[EXTRACTED ENTRIES — start]
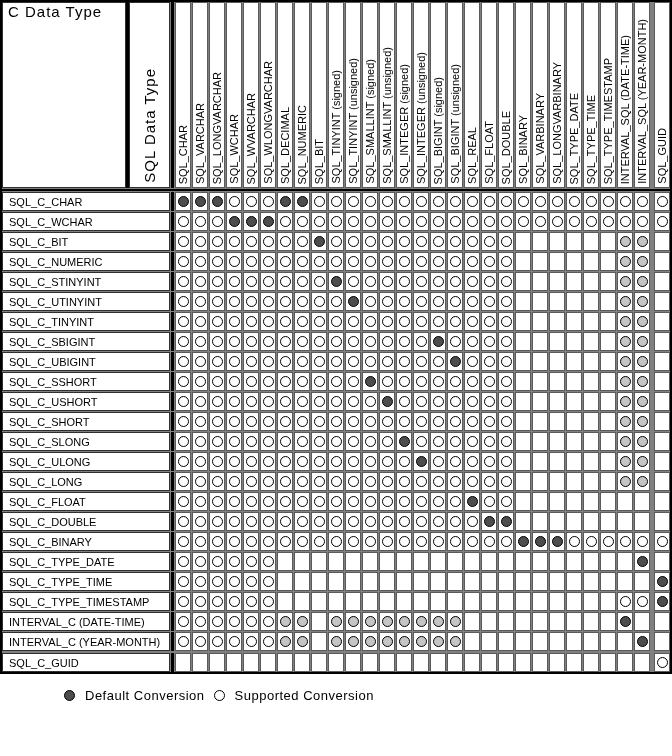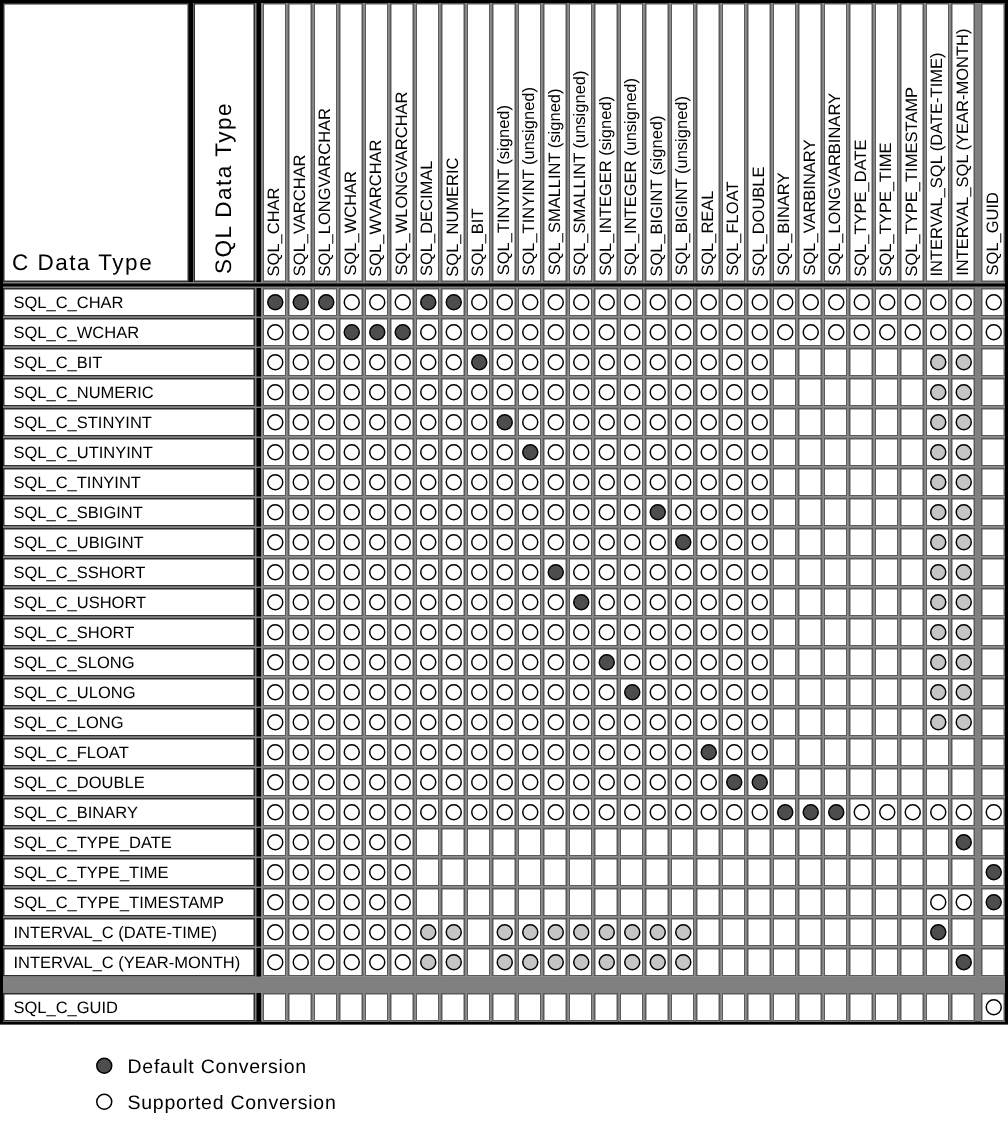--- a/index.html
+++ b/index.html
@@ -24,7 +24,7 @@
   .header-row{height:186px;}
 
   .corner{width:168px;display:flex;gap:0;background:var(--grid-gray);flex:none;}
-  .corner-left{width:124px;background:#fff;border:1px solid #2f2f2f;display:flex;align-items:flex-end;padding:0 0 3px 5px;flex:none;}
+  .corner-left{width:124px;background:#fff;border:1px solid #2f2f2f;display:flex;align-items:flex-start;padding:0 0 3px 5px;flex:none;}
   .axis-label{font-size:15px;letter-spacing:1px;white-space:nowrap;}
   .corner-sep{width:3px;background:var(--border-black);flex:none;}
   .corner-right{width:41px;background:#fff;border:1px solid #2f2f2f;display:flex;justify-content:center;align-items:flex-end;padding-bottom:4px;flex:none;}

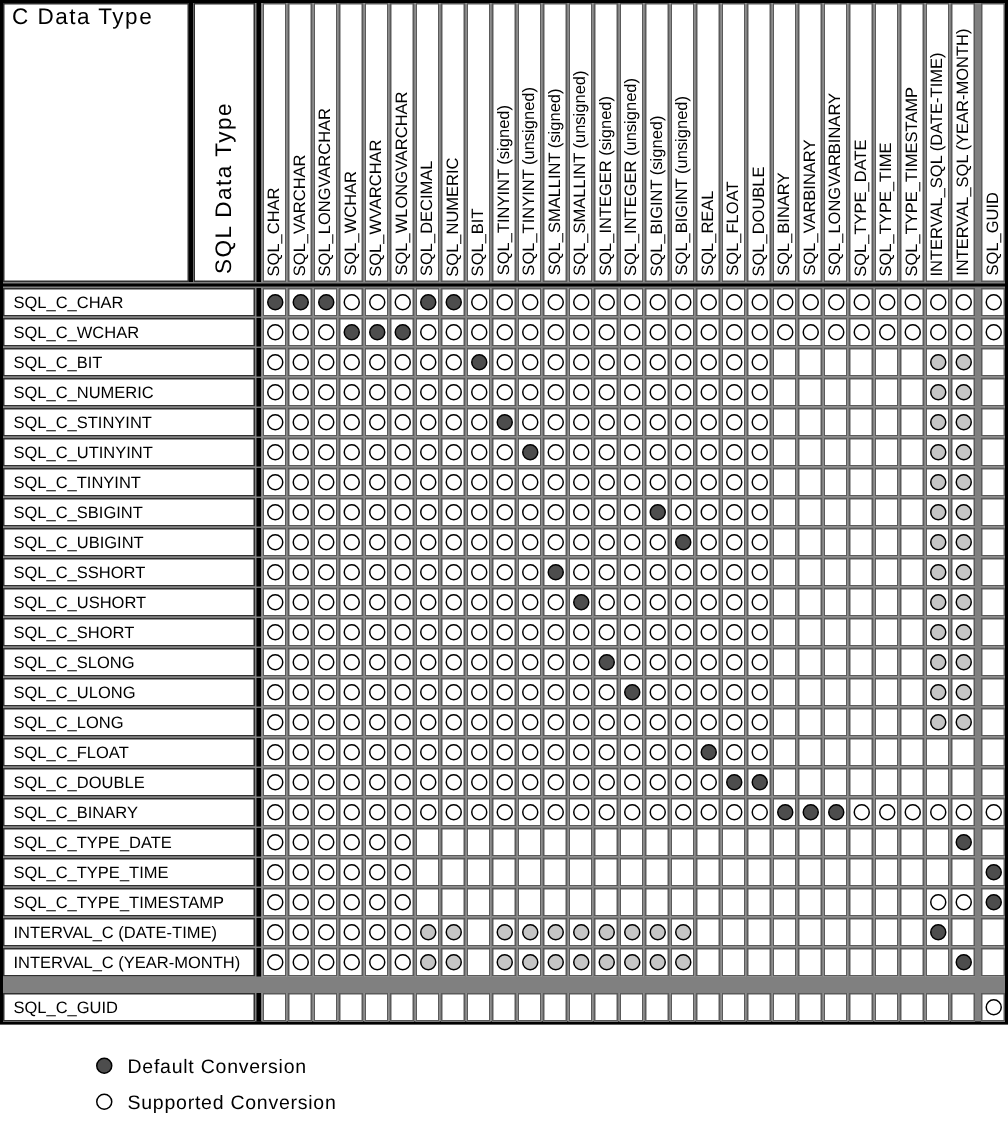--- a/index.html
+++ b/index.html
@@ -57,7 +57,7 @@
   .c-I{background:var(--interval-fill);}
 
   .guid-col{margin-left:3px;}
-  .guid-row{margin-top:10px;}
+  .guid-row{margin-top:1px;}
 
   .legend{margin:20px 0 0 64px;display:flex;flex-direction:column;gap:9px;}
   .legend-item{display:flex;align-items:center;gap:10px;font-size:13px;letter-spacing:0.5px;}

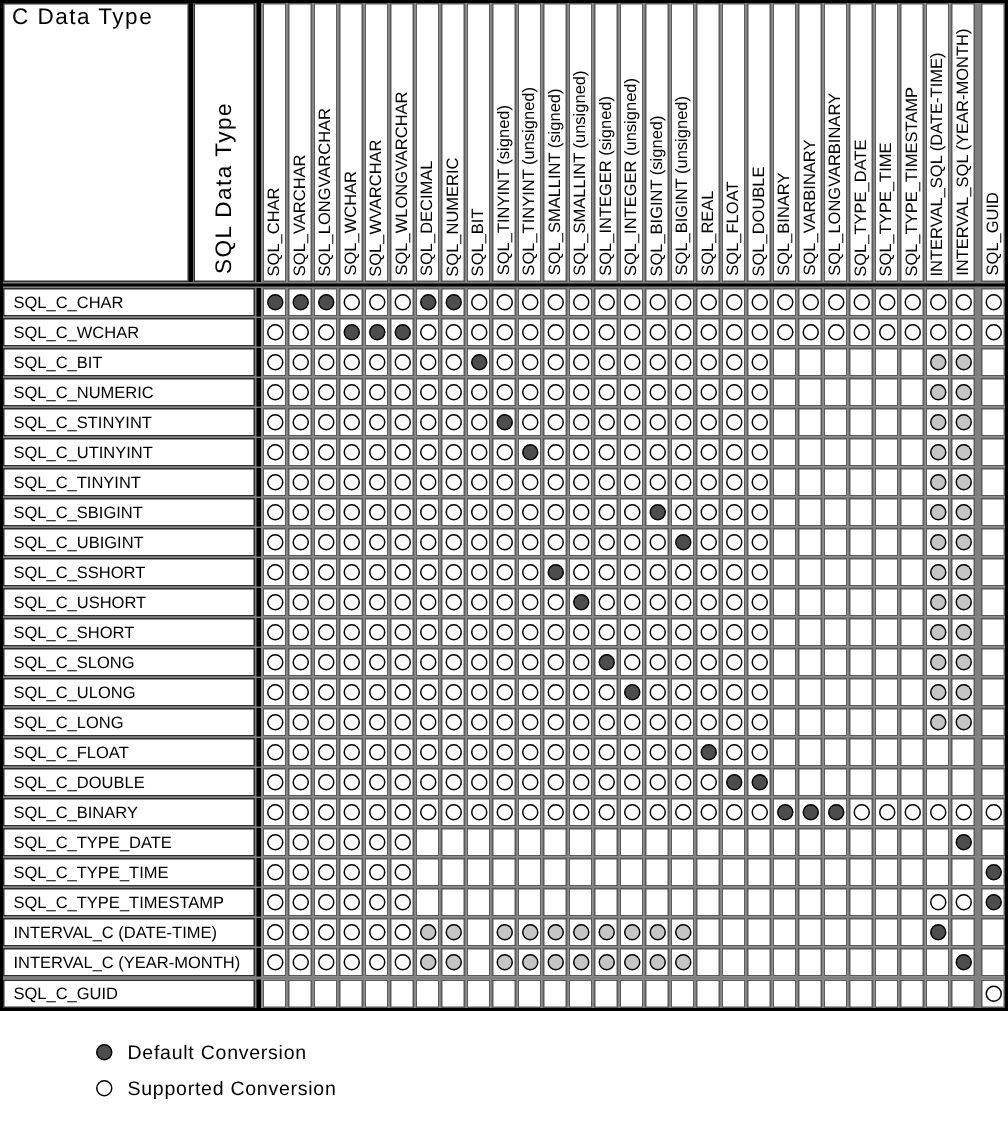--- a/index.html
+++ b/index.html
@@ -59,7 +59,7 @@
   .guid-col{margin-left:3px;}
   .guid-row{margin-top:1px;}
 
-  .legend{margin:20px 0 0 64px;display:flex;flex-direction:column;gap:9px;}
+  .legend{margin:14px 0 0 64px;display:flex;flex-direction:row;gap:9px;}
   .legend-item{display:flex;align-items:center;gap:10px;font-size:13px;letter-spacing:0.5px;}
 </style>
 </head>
[EXTRACTED ENTRIES — finish]
_AIM OF THE EXERCISE_
Reproduce the records, all of them, word for word; omit the pictures.

_RESPONSE FOR THIS EXERCISE_
--- a/index.html
+++ b/index.html
@@ -24,7 +24,7 @@
   .header-row{height:186px;}
 
   .corner{width:168px;display:flex;gap:0;background:var(--grid-gray);flex:none;}
-  .corner-left{width:124px;background:#fff;border:1px solid #2f2f2f;display:flex;align-items:flex-end;padding:0 0 3px 5px;flex:none;}
+  .corner-left{width:124px;background:#fff;border:1px solid #2f2f2f;display:flex;align-items:flex-start;padding:0 0 3px 5px;flex:none;}
   .axis-label{font-size:15px;letter-spacing:1px;white-space:nowrap;}
   .corner-sep{width:3px;background:var(--border-black);flex:none;}
   .corner-right{width:41px;background:#fff;border:1px solid #2f2f2f;display:flex;justify-content:center;align-items:flex-end;padding-bottom:4px;flex:none;}

--- a/index.html
+++ b/index.html
@@ -57,7 +57,7 @@
   .c-I{background:var(--interval-fill);}
 
   .guid-col{margin-left:3px;}
-  .guid-row{margin-top:10px;}
+  .guid-row{margin-top:1px;}
 
   .legend{margin:20px 0 0 64px;display:flex;flex-direction:column;gap:9px;}
   .legend-item{display:flex;align-items:center;gap:10px;font-size:13px;letter-spacing:0.5px;}

--- a/index.html
+++ b/index.html
@@ -59,7 +59,7 @@
   .guid-col{margin-left:3px;}
   .guid-row{margin-top:1px;}
 
-  .legend{margin:20px 0 0 64px;display:flex;flex-direction:column;gap:9px;}
+  .legend{margin:14px 0 0 64px;display:flex;flex-direction:row;gap:9px;}
   .legend-item{display:flex;align-items:center;gap:10px;font-size:13px;letter-spacing:0.5px;}
 </style>
 </head>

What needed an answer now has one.